Alice Garver was an American painter and printmaker, particularly known for large-format abstract expressionist drawings and monotype prints. She is recognized as an important Albuquerque, New Mexico artist.
Alice Garver was known for her large-scale drawings and prints, with most produced in the 1950s using a unique printing technique. Her primary technique is described in the book Visualizing Albuquerque:
Garver rolled a solid color onto the matrix and laid the paper on top of the ink. By drawing and pressing on the back of the paper she transferred loose, sketchy marks to the paper. By repeating this process over and over with multiple colors, Garver created highly energetic works at a huge scale for the period.

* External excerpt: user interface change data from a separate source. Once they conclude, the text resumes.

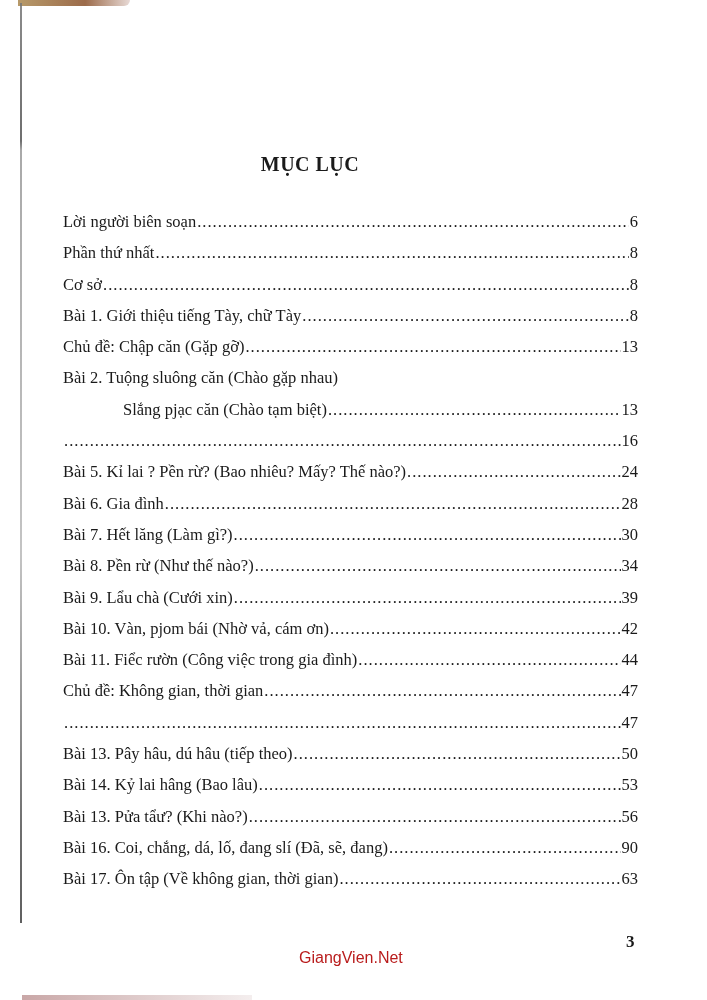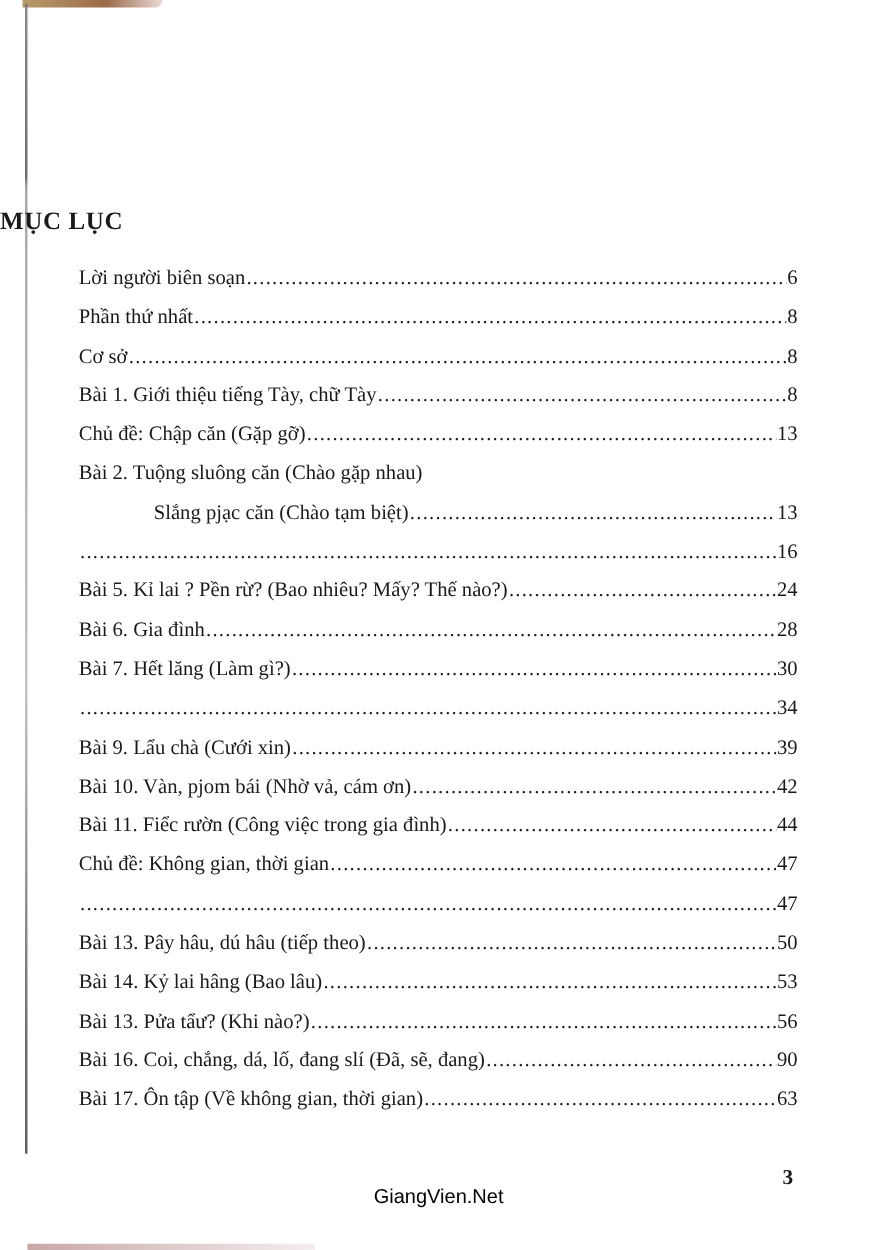"MỤC LỤC" .title { text-align: left -> center; top: 153px -> 140px }
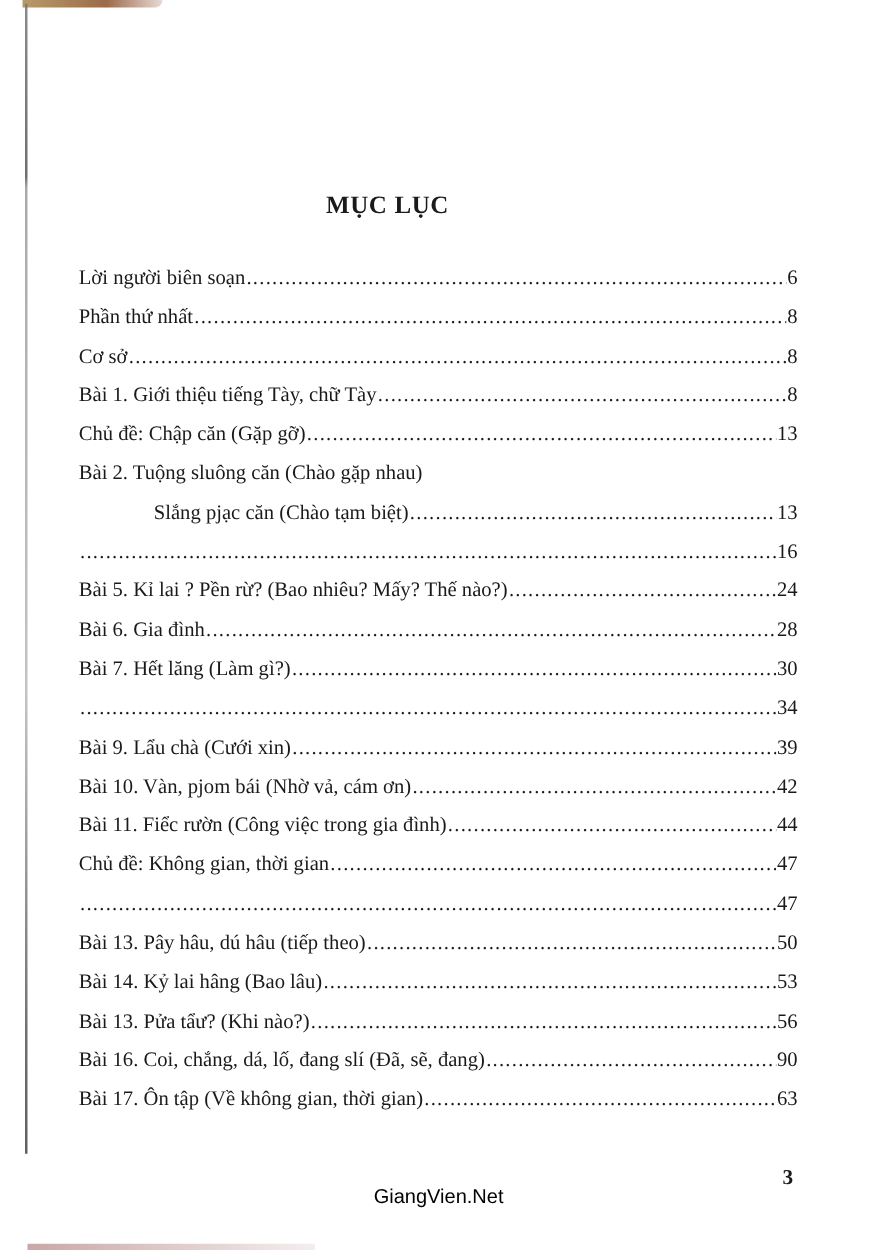"Bài 8. Pền rừ (Như" span.toc-label { html: none -> <span>Bài 8. Pền rừ (Như thế nào?)</span> }
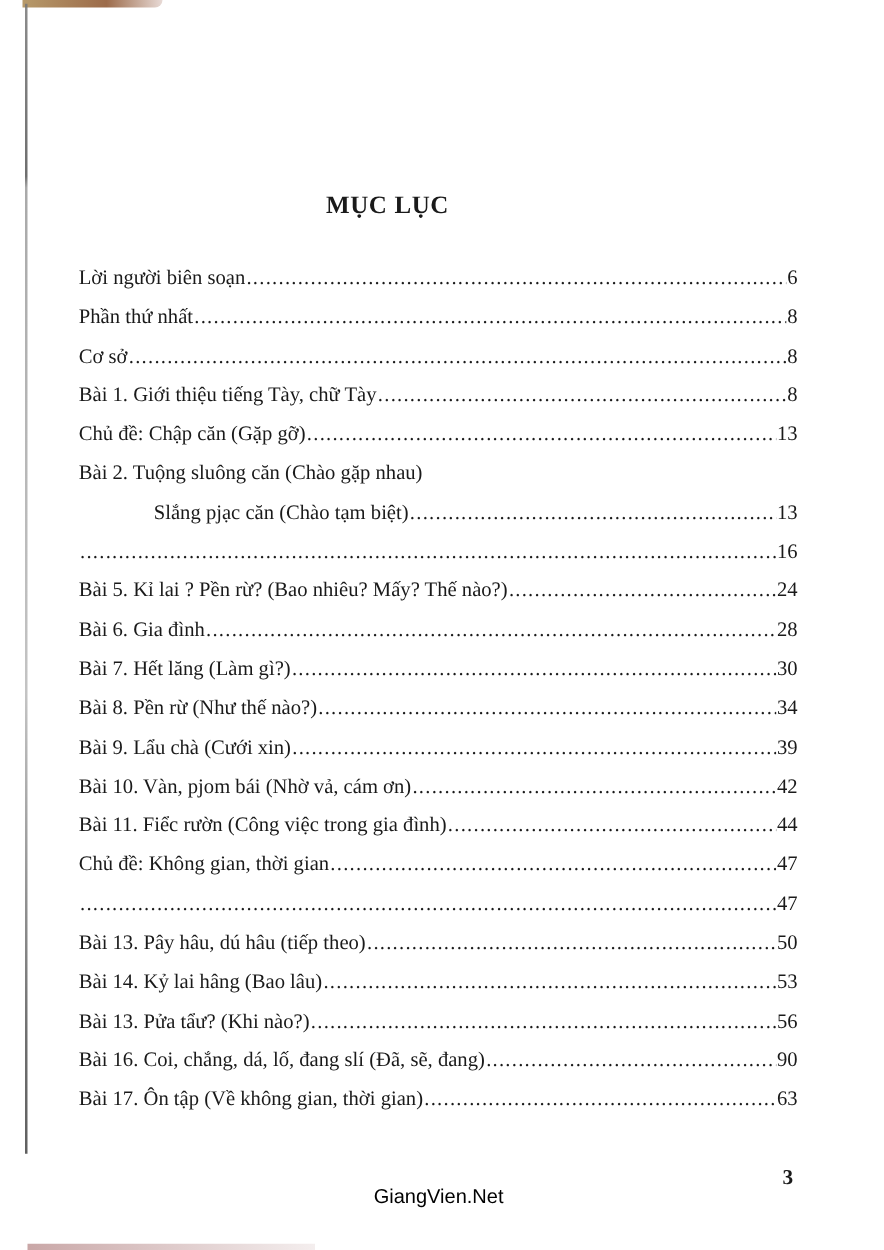"GiangVien.Net" .watermark { color: #000000 -> #b91c1c }
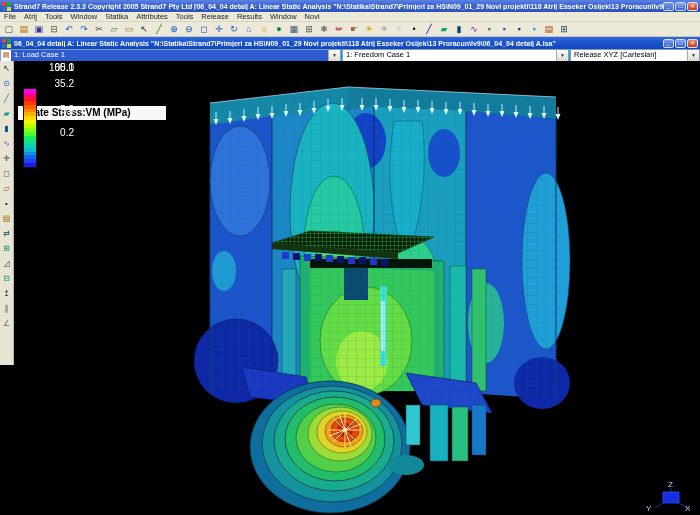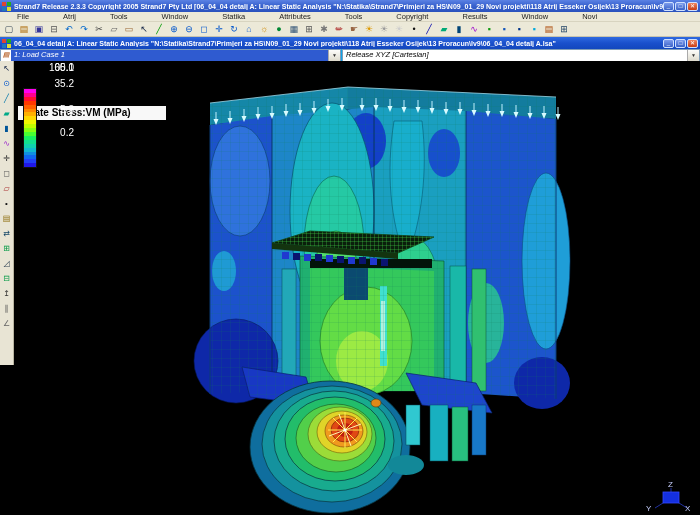"File" .mi { padding: 0 17px -> 0 4px }
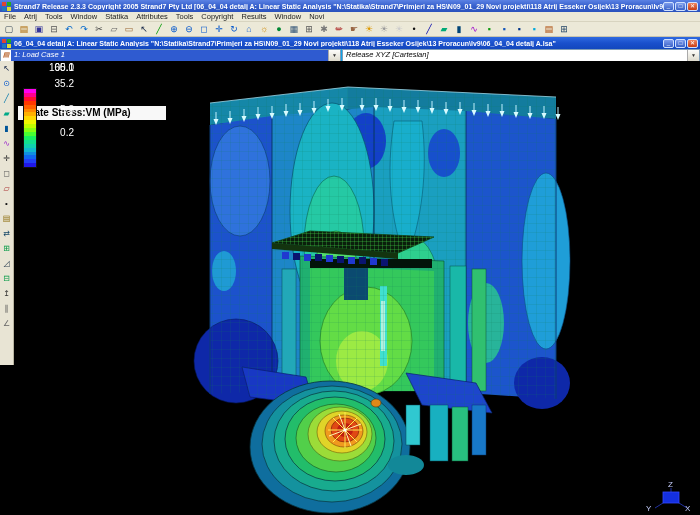"Copyright" span.mi { text: Copyright -> Release }
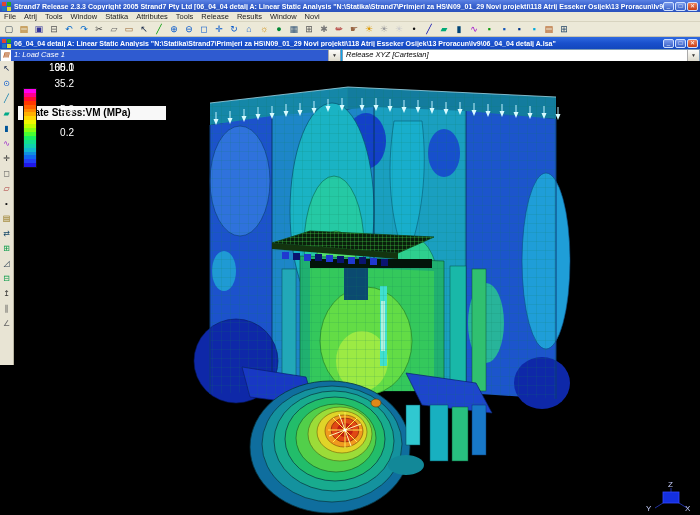"1: Load Case 1" .combos { font-style: italic -> none }
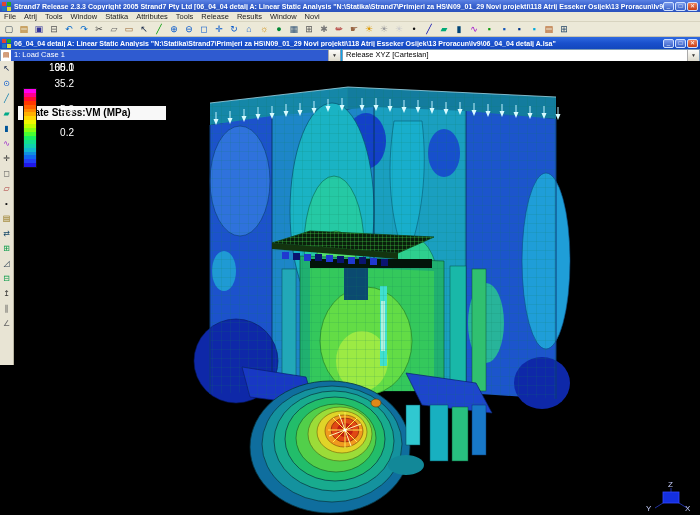"1: Freedom Case 1" div.combo { html: none -> <div> <span>1: Freedom Case 1</span> <span>▼</span> </div> }
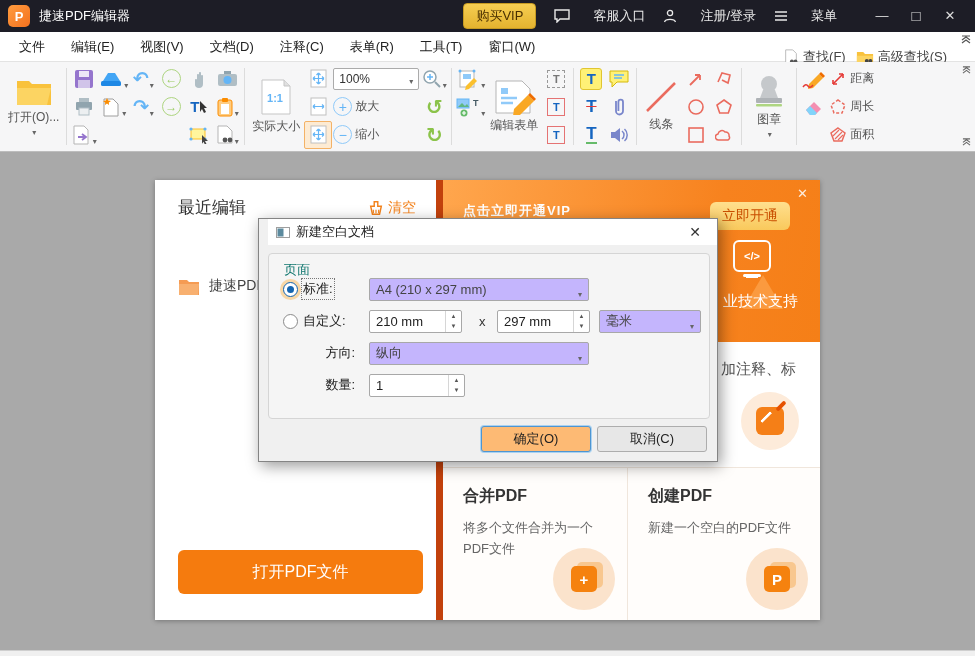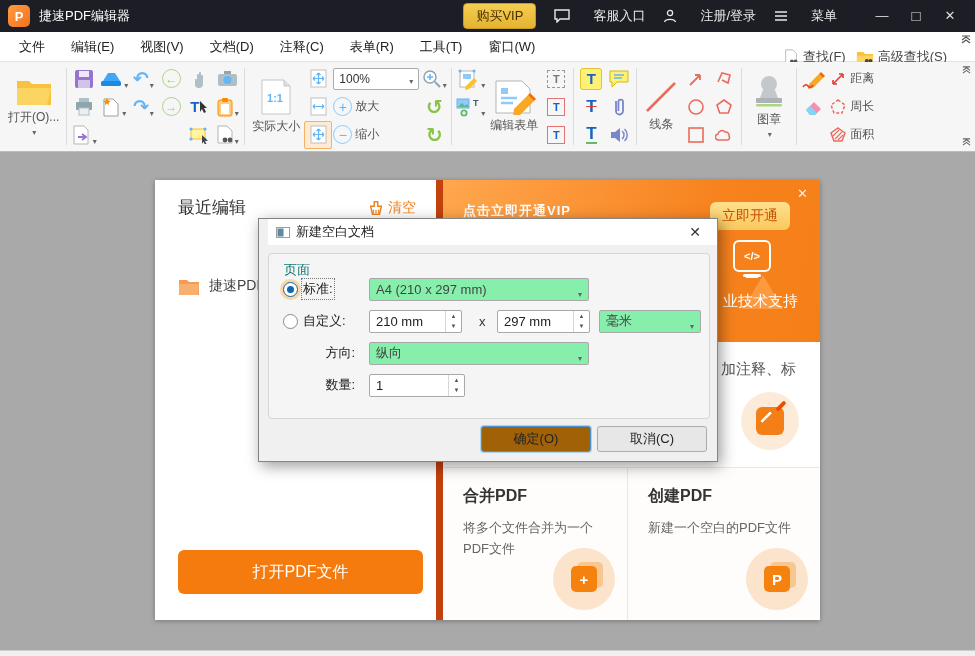"A4 (210 x 297 mm)" .combo { background: #86efac -> #c4b5fd }
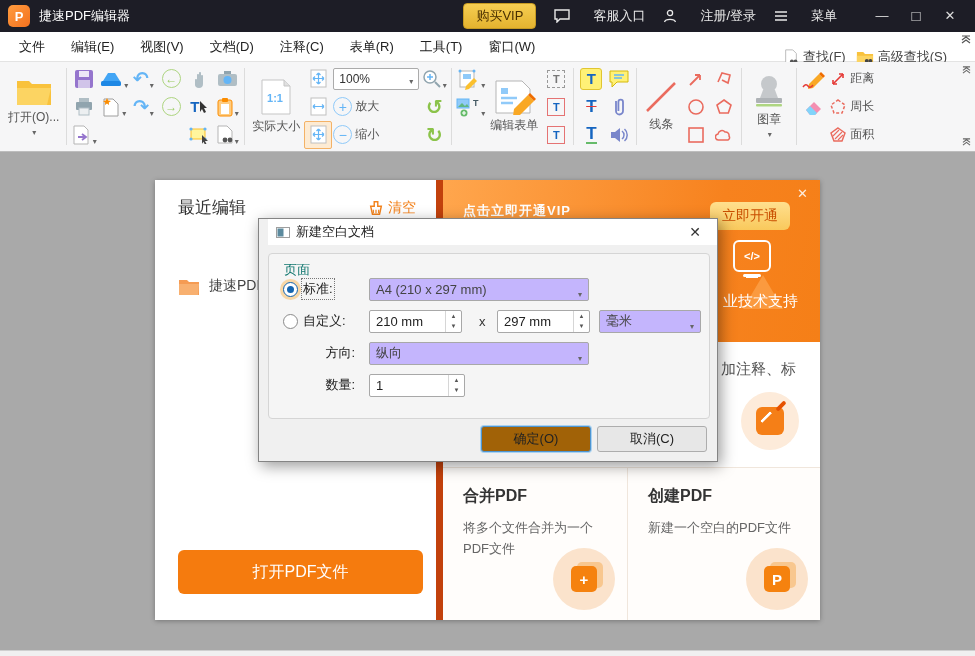"确定(O)" .dlg-btn.ok { background: #a16207 -> #fdba74 }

Garver also produced murals, most notably fifteen eight-by-twelve foot murals in Albuquerque's First National Bank Building East, which depicted various periods of New Mexico history; subjects include the Duke of Alburquerque, the atomic age, pioneer wagons, and indigenous peoples. The murals were created by sketching images, applying color to rice paper, and subsequent rubbing, with colors adhered to walls with the use of wheat paste. Relatively few works by Garver survive, including the murals, due to their delicate nature. Both Alice and Jack Garver's work appears to be influenced by the style of Jackson Pollock, particularly the "all-over" linear effect. Their paintings have been described as having "an autonomous quality, as if the paining had somehow, at least in part, materialized by itself, freed from the artist's hand." Alice achieves this effect through transferring color from another surface through rubbing, as described above; the result resembles a "natural discoloration." Garver was one of 20 Albuquerque artists whose work was displayed in a February 1960 show organized by de Kooning at The Great Jones Gallery in New York City. One of Garver's monoprints--"Sleeping Woman,"which incorporates "classical figuration within expressionism"—was featured in the 2013 South Broadway Cultural Center's exhibition "Albuquerque Art: A Look Back." Another of Garver's monoprints was also featured in a 2015 exhibition, Visualizing Albuquerque, on display in a number of museums and galleries across Albuquerque.